- Official poster
- Directed by: Yeshoda Prakash
- Story by: Nagesh N
- Produced by: Prakash Kariappa; Yeshoda Prakash;
- Starring: Prabhakar Kunder; Chandrakanth Kodpadi; Guru Tejas L Shetty; Venkatesh PK;
- Cinematography: PVR Swamy
- Edited by: Nagesh N
- Music by: Srisuresh
- Production company: Swasthik Entertainment
- Release date: 2023;
- Running time: 114 minutes
- Country: India
- Language: Kannada

= Kandeelu – The Ray of Hope =

Indian film

Kandeelu – The Ray of Hope is a 2023 Indian Kannada-language drama film directed by Yeshoda Prakash Kottukathira and produced by Prakash Kariappa and Yeshoda Prakash, under their home banner Swasthik Entertainment. The film's story is written by Nagesh N and stars Prabhakar Kunder, featuring music composed by Srisuresh, with cinematography by PVR Swamy. The film narrates the story of a poor farmer, Seeba, and the journey of a family coping with loss, hope, and resilience amidst socio-political challenges. The movie also highlights the land mafia most farmers in the rural areas continue to face.
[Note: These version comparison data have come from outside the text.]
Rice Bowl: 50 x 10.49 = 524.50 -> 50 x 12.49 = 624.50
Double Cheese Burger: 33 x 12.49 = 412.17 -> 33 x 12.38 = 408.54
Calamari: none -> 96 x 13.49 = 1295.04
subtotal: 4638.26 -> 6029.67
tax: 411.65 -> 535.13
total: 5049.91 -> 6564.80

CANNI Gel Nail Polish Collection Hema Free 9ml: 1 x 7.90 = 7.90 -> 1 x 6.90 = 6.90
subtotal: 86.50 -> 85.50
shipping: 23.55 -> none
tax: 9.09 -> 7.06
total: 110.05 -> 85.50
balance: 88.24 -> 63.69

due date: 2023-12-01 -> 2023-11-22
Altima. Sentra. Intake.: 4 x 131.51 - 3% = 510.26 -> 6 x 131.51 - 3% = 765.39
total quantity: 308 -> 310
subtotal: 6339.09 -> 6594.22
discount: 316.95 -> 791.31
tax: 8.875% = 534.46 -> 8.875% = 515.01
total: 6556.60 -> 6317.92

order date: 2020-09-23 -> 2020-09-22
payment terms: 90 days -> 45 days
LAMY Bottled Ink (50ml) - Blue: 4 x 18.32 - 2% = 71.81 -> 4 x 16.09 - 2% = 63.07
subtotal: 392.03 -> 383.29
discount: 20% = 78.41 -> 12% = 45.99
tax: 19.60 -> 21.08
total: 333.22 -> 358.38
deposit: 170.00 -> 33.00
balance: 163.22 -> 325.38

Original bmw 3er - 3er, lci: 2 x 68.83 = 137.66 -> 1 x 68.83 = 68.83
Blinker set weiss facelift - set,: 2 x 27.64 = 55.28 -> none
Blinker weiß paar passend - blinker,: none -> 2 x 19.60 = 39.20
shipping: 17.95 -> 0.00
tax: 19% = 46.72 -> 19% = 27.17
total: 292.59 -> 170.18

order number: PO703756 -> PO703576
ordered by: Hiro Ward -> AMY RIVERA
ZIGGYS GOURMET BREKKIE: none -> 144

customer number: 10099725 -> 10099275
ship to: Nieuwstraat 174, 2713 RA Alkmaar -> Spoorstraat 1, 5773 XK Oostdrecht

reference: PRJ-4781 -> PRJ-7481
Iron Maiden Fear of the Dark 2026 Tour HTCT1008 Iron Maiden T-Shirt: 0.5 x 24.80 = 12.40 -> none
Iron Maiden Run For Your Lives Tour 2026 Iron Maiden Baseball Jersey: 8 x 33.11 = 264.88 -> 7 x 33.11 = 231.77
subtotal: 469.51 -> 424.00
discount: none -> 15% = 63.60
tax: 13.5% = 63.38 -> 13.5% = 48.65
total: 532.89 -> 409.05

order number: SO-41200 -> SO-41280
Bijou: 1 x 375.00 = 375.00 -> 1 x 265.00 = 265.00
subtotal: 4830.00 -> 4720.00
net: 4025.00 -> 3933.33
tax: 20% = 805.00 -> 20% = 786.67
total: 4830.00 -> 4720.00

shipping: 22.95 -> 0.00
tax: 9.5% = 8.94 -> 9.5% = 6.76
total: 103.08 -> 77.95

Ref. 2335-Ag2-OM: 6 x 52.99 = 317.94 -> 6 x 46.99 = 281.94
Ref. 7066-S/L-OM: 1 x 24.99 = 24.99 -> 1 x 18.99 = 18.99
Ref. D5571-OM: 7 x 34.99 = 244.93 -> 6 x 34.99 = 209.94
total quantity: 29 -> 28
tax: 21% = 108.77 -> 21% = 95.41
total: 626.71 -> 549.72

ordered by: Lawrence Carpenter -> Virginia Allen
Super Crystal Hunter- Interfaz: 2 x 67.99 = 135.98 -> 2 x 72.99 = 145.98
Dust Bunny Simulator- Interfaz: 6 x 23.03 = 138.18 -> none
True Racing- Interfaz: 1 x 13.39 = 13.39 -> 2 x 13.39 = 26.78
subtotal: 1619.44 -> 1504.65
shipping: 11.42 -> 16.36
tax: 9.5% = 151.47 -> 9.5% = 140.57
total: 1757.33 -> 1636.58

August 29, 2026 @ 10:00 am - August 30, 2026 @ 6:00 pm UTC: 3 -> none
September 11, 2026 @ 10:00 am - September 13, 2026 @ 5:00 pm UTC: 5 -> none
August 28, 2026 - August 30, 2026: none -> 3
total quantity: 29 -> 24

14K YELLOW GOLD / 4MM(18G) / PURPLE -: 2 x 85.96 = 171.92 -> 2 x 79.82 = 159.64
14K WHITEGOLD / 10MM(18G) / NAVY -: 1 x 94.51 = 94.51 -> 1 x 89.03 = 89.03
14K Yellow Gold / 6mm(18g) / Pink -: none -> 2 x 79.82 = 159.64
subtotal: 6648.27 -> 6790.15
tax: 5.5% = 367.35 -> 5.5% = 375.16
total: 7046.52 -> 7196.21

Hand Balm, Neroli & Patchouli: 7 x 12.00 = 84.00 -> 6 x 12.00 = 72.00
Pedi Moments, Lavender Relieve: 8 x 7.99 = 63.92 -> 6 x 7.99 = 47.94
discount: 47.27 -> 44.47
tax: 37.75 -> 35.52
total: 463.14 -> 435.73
Kandeelu did not have a theatrical release but was screened at multiple film festivals across India, including Bengaluru International Film Festival (BIFFes), Kolkata International Film Festival (KIFF) where the movie received recognitions. At BIFFes, the movie stood second best amongst regional films at the 71st National Film Awards, announced in August 2025. Kandeelu was awarded Best Feature Film in Kannada

== Plot ==
Seeba, a poor farmer, dreams of owning a farm and a house for his family but struggles to make ends meet. He sends his son abroad with hope of fulfilling his dream, but is shattered when his son tragically dies abroad. Determined to perform his son's last rites and bring his mortal remains back home, Seeba, along with his wife and daughter, exhausts all possible options. And to his dismay, those he looked up to, turn a blind eye to his plight.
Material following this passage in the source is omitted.